Continuing outreach to major employers, Kus said, would be the next step in establishing an association. In many associations, participating employers provide revenue for the system and get a seat at the table for deciding how to coordinate transportation options.
“Essentially, we’re trying to recognize that we could benefit from a rethinking of how you provide transport with less density in the population,” said state Sen. Adam Hinds, D-Pittsfield.
BRTA and BRPC members, as well as health care leaders and other employers, might serve on a Berkshire group.
Infrequent bus routes can result in not only missed health care appointments, but also can inhibit people from accessing “different touchpoints” of health, said Lia Spiliotes, CEO of Community Health Programs in Great Barrington. Some people struggle to get to the pharmacy, the senior center or even the grocery store.
More ridership could provide the revenue to expand services, but when the bus runs infrequently, fewer people wait to take rides.
“The only answer to that — and I think we all know it — is an infusion of capital to expand what we’re capable of doing with the bus routes that we already have,” Spiliotes said.

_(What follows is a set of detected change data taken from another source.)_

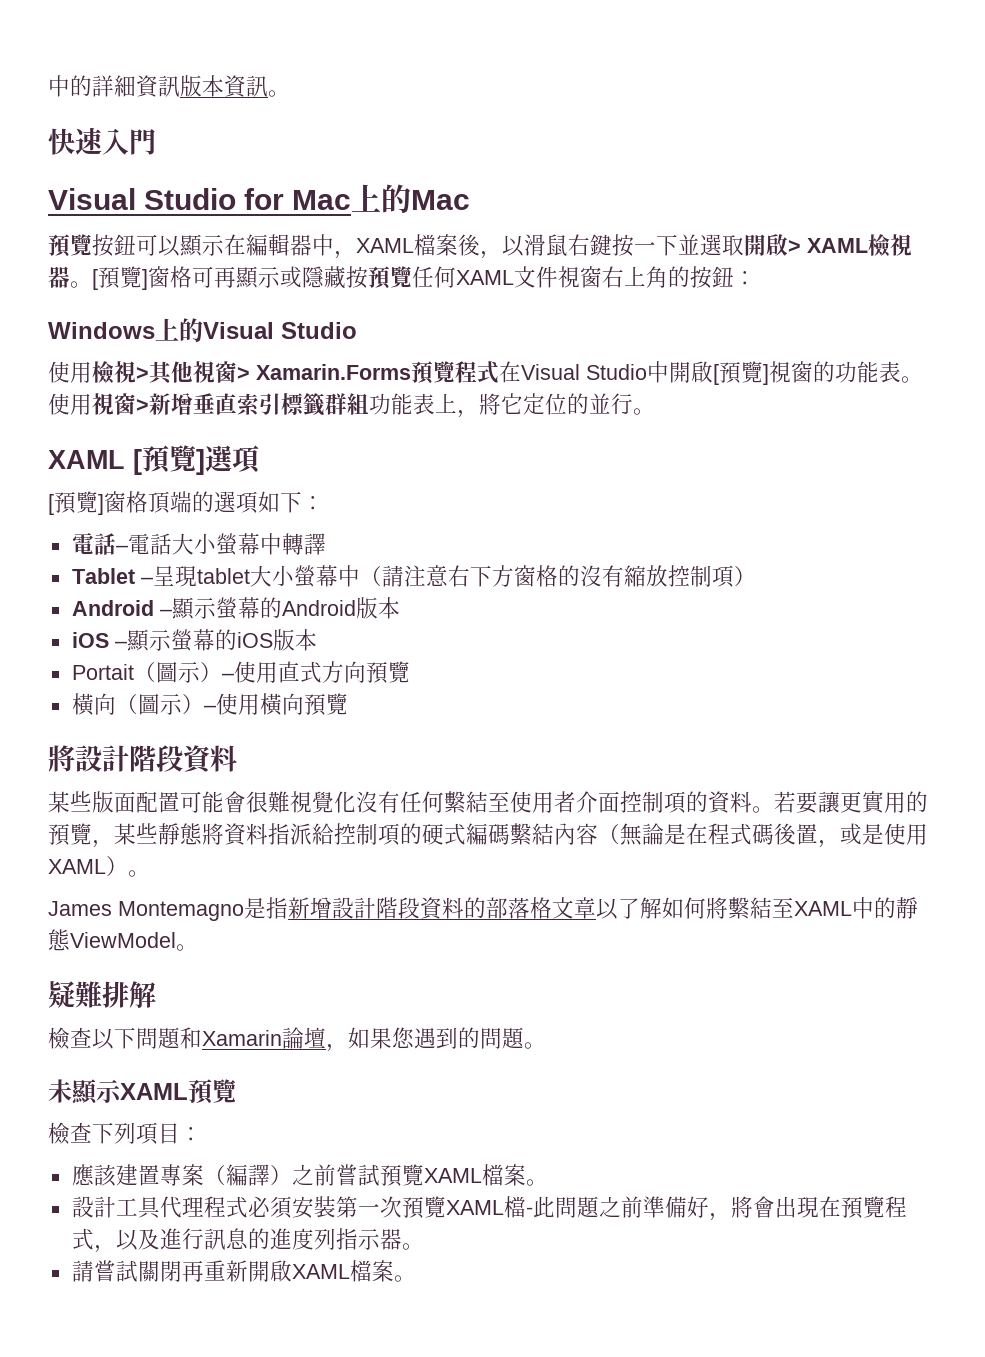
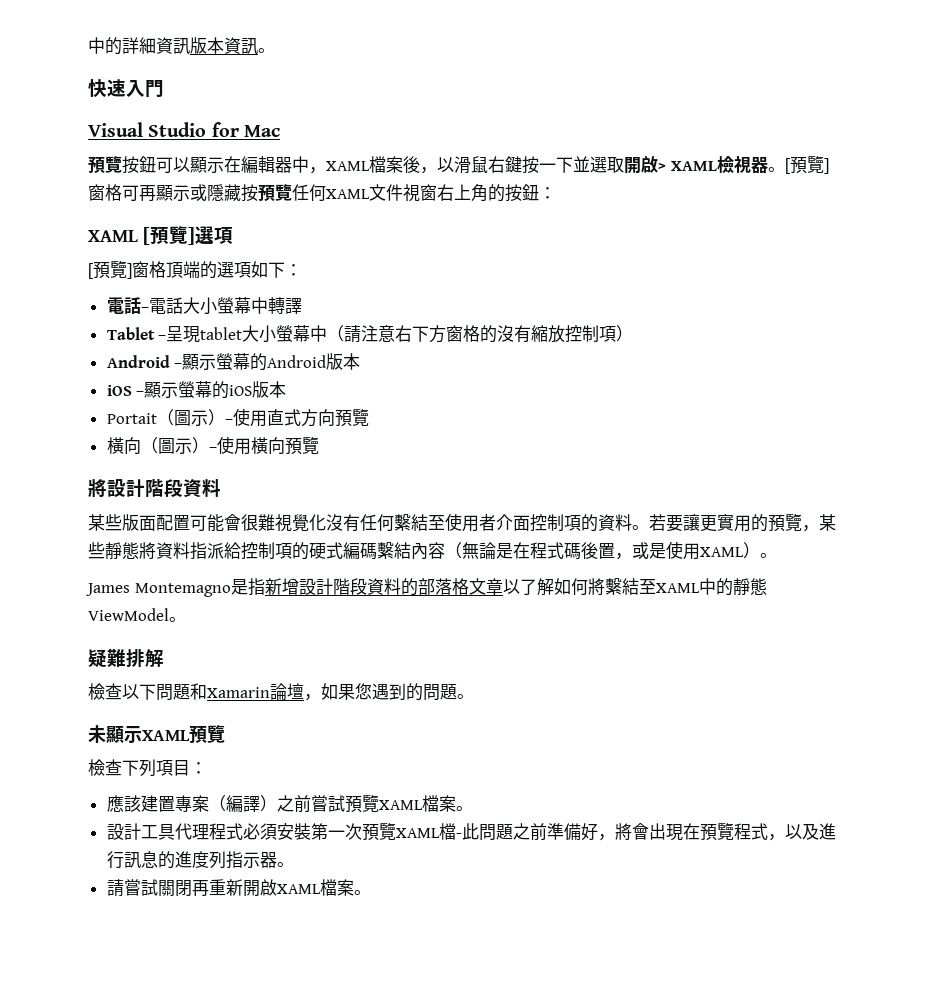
- Visual Studio for Mac上的Mac
+ Visual Studio for Mac
- Windows上的Visual Studio
- 使用檢視>其他視窗> Xamarin.Forms預覽程式在Visual Studio中開啟[預覽]視窗的功能表。使用視窗>新增垂直索引標籤群組功能表上，將它定位的並行。

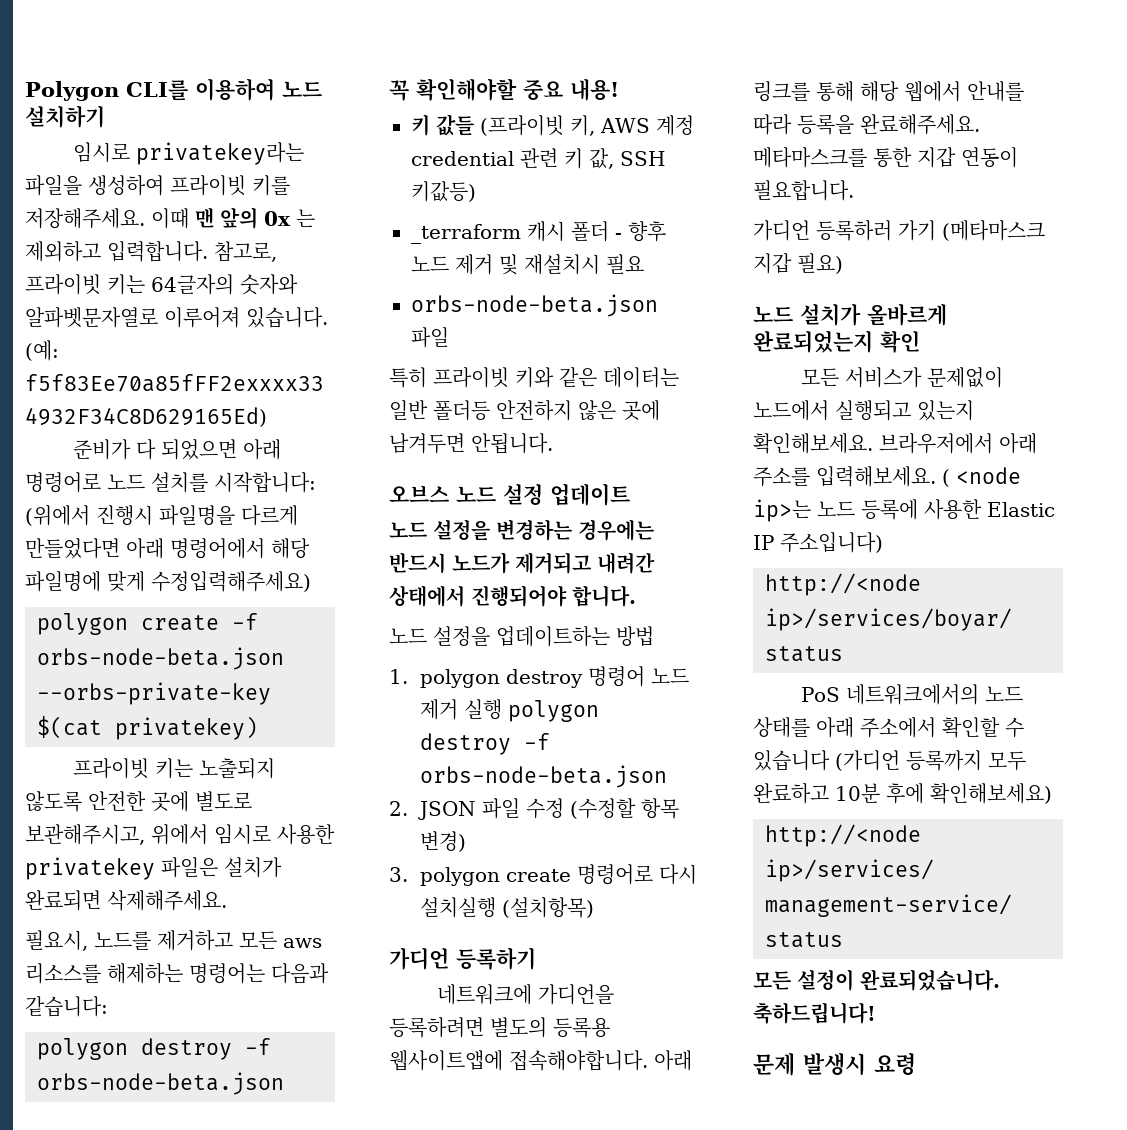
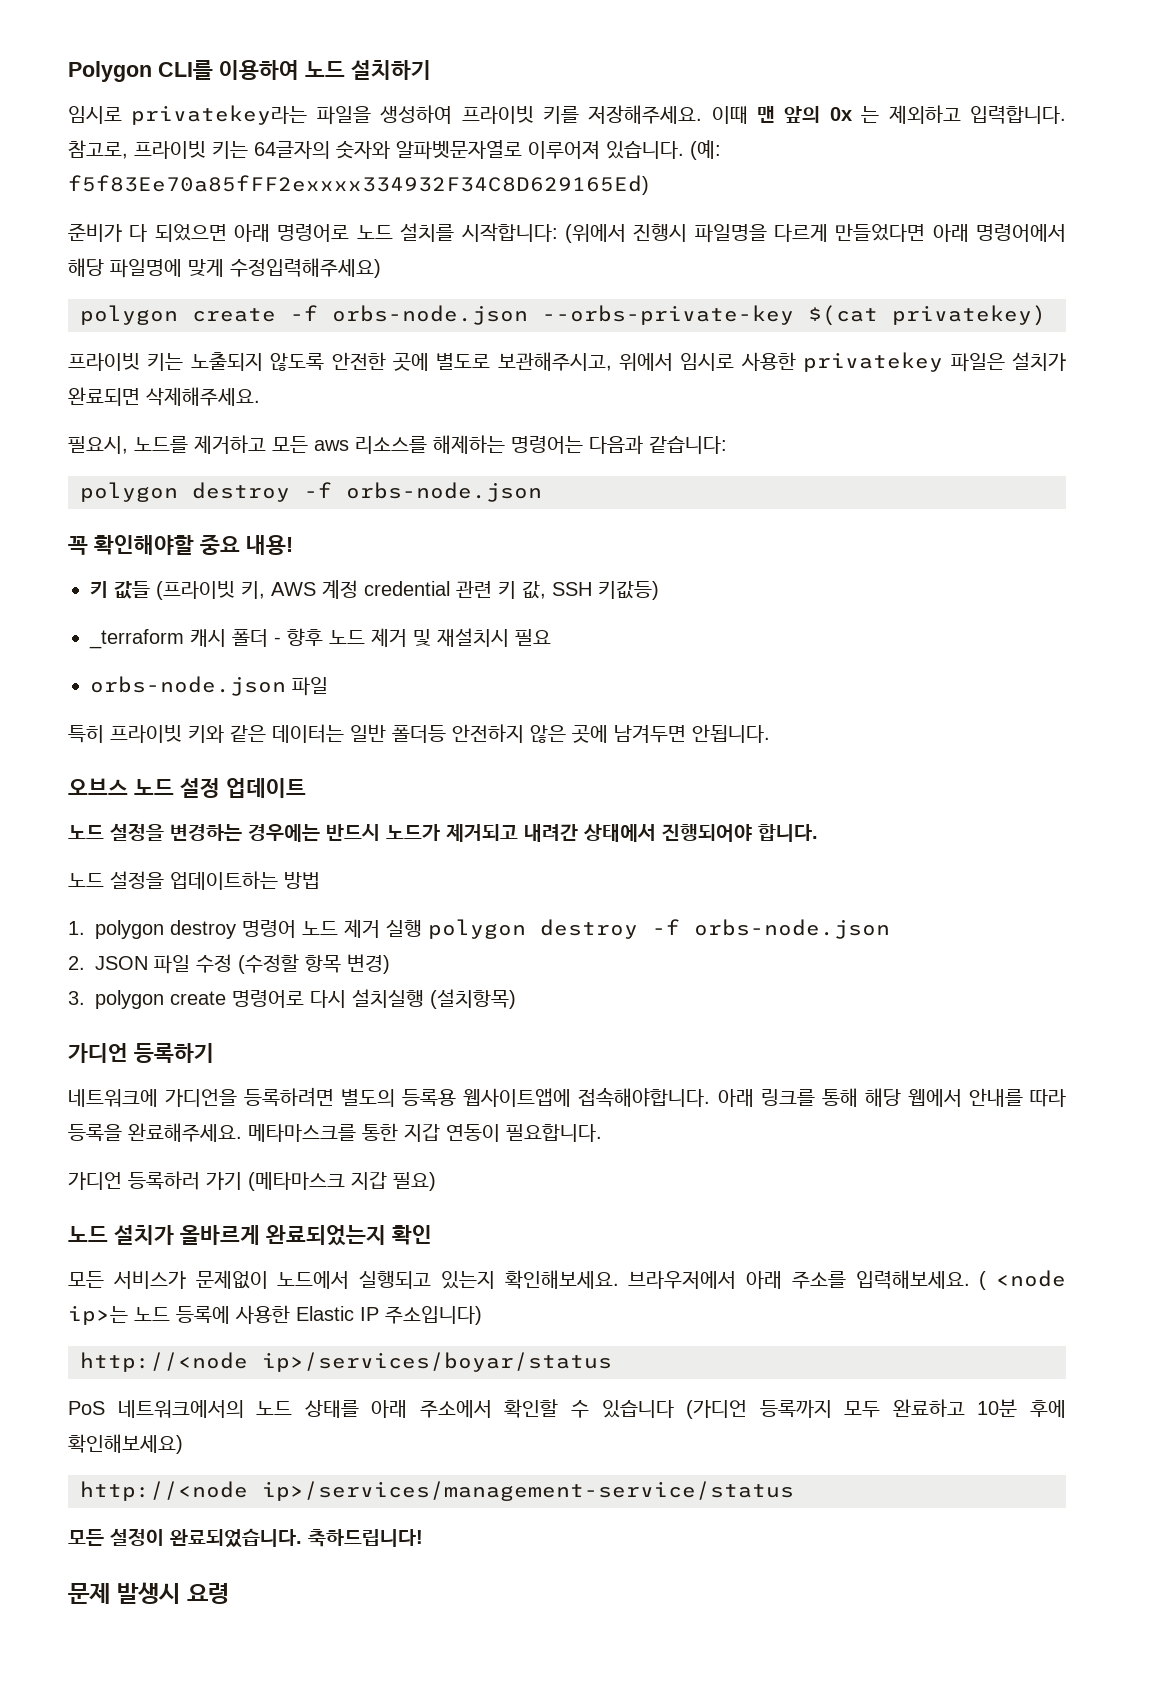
- polygon create -f orbs-node-beta.json --orbs-private-key $(cat privatekey)
+ polygon create -f orbs-node.json --orbs-private-key $(cat privatekey)
  필요시, 노드를 제거하고 모든 aws 리소스를 해제하는 명령어는 다음과 같습니다:
- polygon destroy -f orbs-node-beta.json
+ polygon destroy -f orbs-node.json
- orbs-node-beta.json 파일
+ orbs-node.json 파일
- 1. polygon destroy 명령어 노드 제거 실행 polygon destroy -f orbs-node-beta.json
+ 1. polygon destroy 명령어 노드 제거 실행 polygon destroy -f orbs-node.json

A key area of need for some Berkshire Health Systems patients is getting from the northern part of Berkshire County to offices in Pittsfield, BHS spokesperson Michael Leary said. County Ambulance and Northern Berkshire EMS fulfill part of that need, he said, and BHS provides some vouchers for taxis and BRTA rides. Some MassHealth holders can get state-funded transportation when requested by a provider.
State of rail
A pilot for Berkshire Flyer service from Pittsfield to New York was set to begin as early as fall 2020 before legal issues delayed that plan. The bill will put $25 million more toward that project as it nears a debut.
While the bill makes $50 million available for proposed Pittsfield-to-Boston passenger rail, it would require federal funding and several more years to become reality. “West-east” rail, as local lawmakers call it, would cost an estimated $2.4 to $4.6 billion, according to the final report of the Department of Transportation’s East-West Passenger Rail Study.
In the meantime, state Rep. William “Smitty” Pignatelli, D-Lenox, said he supports expanding Pittsfield-to-Boston bus service to better gauge what rail ridership could look like.
“If you’ll take a bus now for four hours, I guarantee you 20 years form now, when this rail gets built, you’ll take a train for two-and-a-half or three hours,” said Pignatelli, who has clashed with the Department of Transportation over ridership estimates that he and others have called too low.
Some lawmakers also want to bring passenger service to the “Northern Tier” route from North Adams to Boston through Greenfield, a possibly less-expensive alternative that could, nonetheless, connect the region with economic opportunities further east.
“Is it the panacea? No,” said Rep. John Barrett III, D-North Adams. “But, it’s just another way of moving people, and it would create jobs.”
Although the December purchase of the railway by CSX Corp. might complicate discussions, the Department of Transportation is expected to begin work on a feasibility study of Northern Tier passenger rail as early as this year.